→ **TRY IT**
Please restate each entry word for word and leave the pictures out.

--- SOURCE INFORMATION Enclosed Below ---

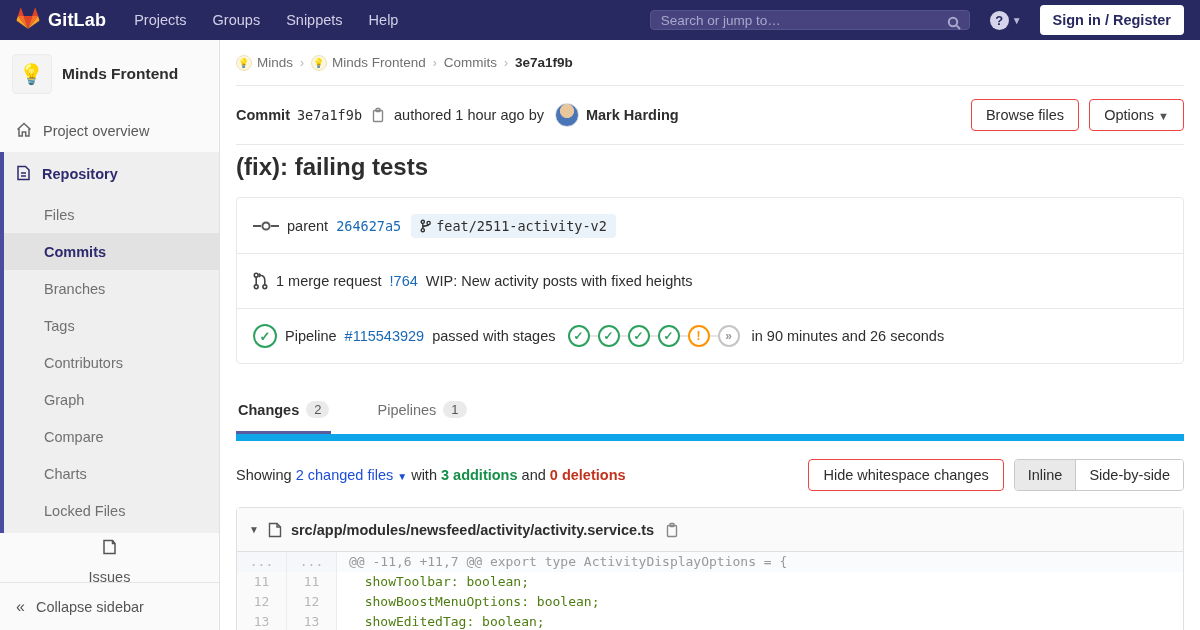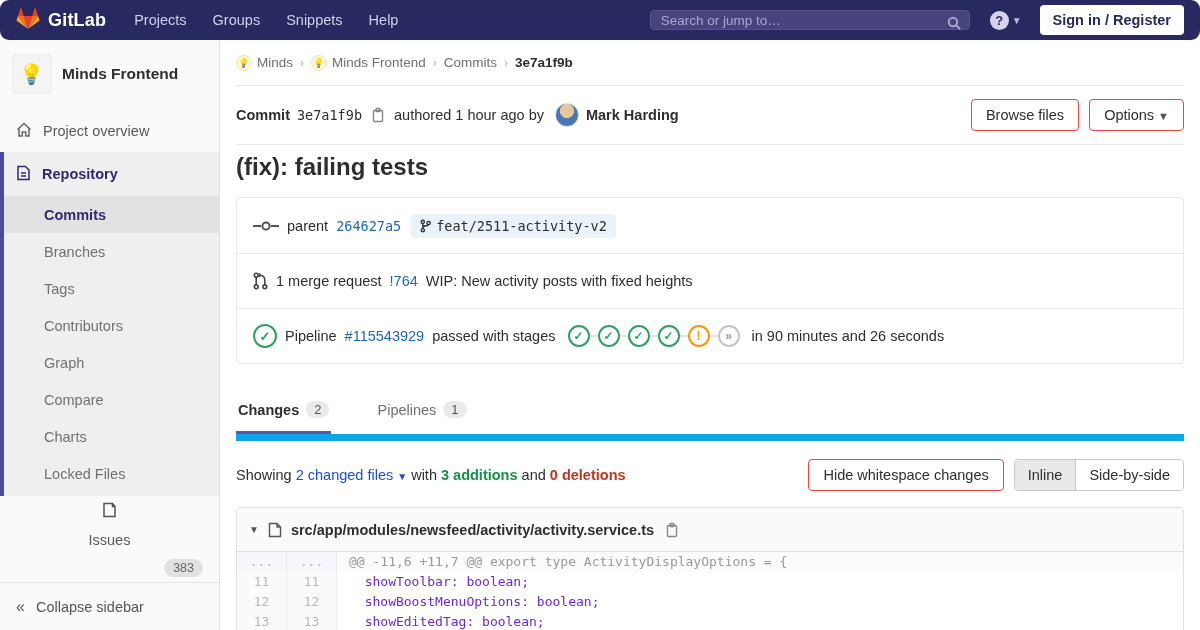--- a/index.html
+++ b/index.html
@@ -1,21 +1,21 @@
 <!DOCTYPE html>
 <html><head>
 <meta charset="utf-8">
 <style>
   * { box-sizing: border-box; margin: 0; padding: 0; }
   html,body { width:1200px; height:630px; overflow:hidden; background:#fff;
     font-family:"Liberation Sans", sans-serif; color:#2e2e2e; }
   .mono { font-family:"DejaVu Sans Mono","Liberation Mono", monospace; }
 
   
-  .navbar { height:40px; background:#292961; display:flex; align-items:center; padding:0 16px; gap:4px;border-radius:9px; }
+  .navbar { height:40px; background:#292961; display:flex; align-items:center; padding:0 16px; gap:4px; }
   .brand { display:flex; align-items:center; gap:8px; margin-right:24px; cursor:pointer; }
   .brand-text { color:#fff; font-size:18px; font-weight:bold; letter-spacing:.2px; }
   .nav-menu { display:flex; gap:26px; }
   .nav-menu .nav-link { color:#d0d0e8; font-size:14.5px; cursor:pointer; }
   .nav-search { margin-left:auto; position:relative; width:320px; }
   .nav-search input { width:100%; height:20px; background:#47437f; border:1px solid #56528e; border-radius:4px;
     color:#e8e8f4; font-size:13.5px; padding:0 32px 0 10px; outline:none; }
   .nav-search input::placeholder { color:#a9a7cc; }
   .nav-search .search-glyph { position:absolute; right:8px; top:5px; }
   .help-wrap { display:flex; align-items:center; gap:3px; margin:0 14px 0 16px; cursor:pointer; }
@@ -114,21 +114,21 @@
   .file-path { font-weight:bold; font-size:14.5px; }
   .file-actions { margin-left:auto; display:flex; gap:10px; align-items:center; }
   .comment-btn { background:#e9e9e9; border:1px solid #d5d5d5; border-radius:4px; width:38px; height:31px;
     display:flex; align-items:center; justify-content:center; cursor:pointer; }
   .view-file-btn { font-size:13.5px; padding:7px 11px; }
 
   .diff { font-family:"DejaVu Sans Mono","Liberation Mono",monospace; font-size:13px; }
   .diff-row { display:flex; line-height:20px; }
   .ln { width:50px; min-width:50px; text-align:center; color:#b8b8b8; background:#fafafa;
     border-right:1px solid #ececec; cursor:pointer; }
-  .code { padding-left:12px; white-space:pre; color:#6d28d9; flex:1; }
+  .code { padding-left:12px; white-space:pre; color:#4d7c0f; flex:1; }
   .diff-row.hunk { background:#fafbfd; }
   .diff-row.hunk .ln { background:#f5f7fa; }
   .diff-row.hunk .code { color:#999; }
 </style>
 </head>
 <body>
 
 <div class="navbar">
   <div class="brand">
     <span>
@@ -184,20 +184,21 @@
     <div class="section-active">
       <div class="side-item section-head">
         <span>
           <svg width="15" height="16" viewBox="0 0 14 16" fill="none" stroke="#2f2a6e" stroke-width="1.5">
             <path d="M1.5 1.5 H9 L12.5 5 V14.5 H1.5 Z"></path>
               <path d="M4.5 8 H9.5 M4.5 11 H9.5"></path>
           </svg>
         </span>
         <span>Repository</span>
       </div>
+      <div class="sub-item">Files</div>
       <div class="sub-item selected">Commits</div>
       <div class="sub-item">Branches</div>
       <div class="sub-item">Tags</div>
       <div class="sub-item">Contributors</div>
       <div class="sub-item">Graph</div>
       <div class="sub-item">Compare</div>
       <div class="sub-item">Charts</div>
       <div class="sub-item">Locked Files</div>
     </div>
     <div class="side-item issues-item">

--- End of Enclosed SOURCE INFORMATION ---

→ **SOLUTION TO THE EXERCISE**
--- a/index.html
+++ b/index.html
@@ -1,21 +1,21 @@
 <!DOCTYPE html>
 <html><head>
 <meta charset="utf-8">
 <style>
   * { box-sizing: border-box; margin: 0; padding: 0; }
   html,body { width:1200px; height:630px; overflow:hidden; background:#fff;
     font-family:"Liberation Sans", sans-serif; color:#2e2e2e; }
   .mono { font-family:"DejaVu Sans Mono","Liberation Mono", monospace; }
 
   
-  .navbar { height:40px; background:#292961; display:flex; align-items:center; padding:0 16px; gap:4px;border-radius:9px; }
+  .navbar { height:40px; background:#292961; display:flex; align-items:center; padding:0 16px; gap:4px; }
   .brand { display:flex; align-items:center; gap:8px; margin-right:24px; cursor:pointer; }
   .brand-text { color:#fff; font-size:18px; font-weight:bold; letter-spacing:.2px; }
   .nav-menu { display:flex; gap:26px; }
   .nav-menu .nav-link { color:#d0d0e8; font-size:14.5px; cursor:pointer; }
   .nav-search { margin-left:auto; position:relative; width:320px; }
   .nav-search input { width:100%; height:20px; background:#47437f; border:1px solid #56528e; border-radius:4px;
     color:#e8e8f4; font-size:13.5px; padding:0 32px 0 10px; outline:none; }
   .nav-search input::placeholder { color:#a9a7cc; }
   .nav-search .search-glyph { position:absolute; right:8px; top:5px; }
   .help-wrap { display:flex; align-items:center; gap:3px; margin:0 14px 0 16px; cursor:pointer; }
@@ -114,21 +114,21 @@
   .file-path { font-weight:bold; font-size:14.5px; }
   .file-actions { margin-left:auto; display:flex; gap:10px; align-items:center; }
   .comment-btn { background:#e9e9e9; border:1px solid #d5d5d5; border-radius:4px; width:38px; height:31px;
     display:flex; align-items:center; justify-content:center; cursor:pointer; }
   .view-file-btn { font-size:13.5px; padding:7px 11px; }
 
   .diff { font-family:"DejaVu Sans Mono","Liberation Mono",monospace; font-size:13px; }
   .diff-row { display:flex; line-height:20px; }
   .ln { width:50px; min-width:50px; text-align:center; color:#b8b8b8; background:#fafafa;
     border-right:1px solid #ececec; cursor:pointer; }
-  .code { padding-left:12px; white-space:pre; color:#6d28d9; flex:1; }
+  .code { padding-left:12px; white-space:pre; color:#4d7c0f; flex:1; }
   .diff-row.hunk { background:#fafbfd; }
   .diff-row.hunk .ln { background:#f5f7fa; }
   .diff-row.hunk .code { color:#999; }
 </style>
 </head>
 <body>
 
 <div class="navbar">
   <div class="brand">
     <span>
@@ -184,20 +184,21 @@
     <div class="section-active">
       <div class="side-item section-head">
         <span>
           <svg width="15" height="16" viewBox="0 0 14 16" fill="none" stroke="#2f2a6e" stroke-width="1.5">
             <path d="M1.5 1.5 H9 L12.5 5 V14.5 H1.5 Z"></path>
               <path d="M4.5 8 H9.5 M4.5 11 H9.5"></path>
           </svg>
         </span>
         <span>Repository</span>
       </div>
+      <div class="sub-item">Files</div>
       <div class="sub-item selected">Commits</div>
       <div class="sub-item">Branches</div>
       <div class="sub-item">Tags</div>
       <div class="sub-item">Contributors</div>
       <div class="sub-item">Graph</div>
       <div class="sub-item">Compare</div>
       <div class="sub-item">Charts</div>
       <div class="sub-item">Locked Files</div>
     </div>
     <div class="side-item issues-item">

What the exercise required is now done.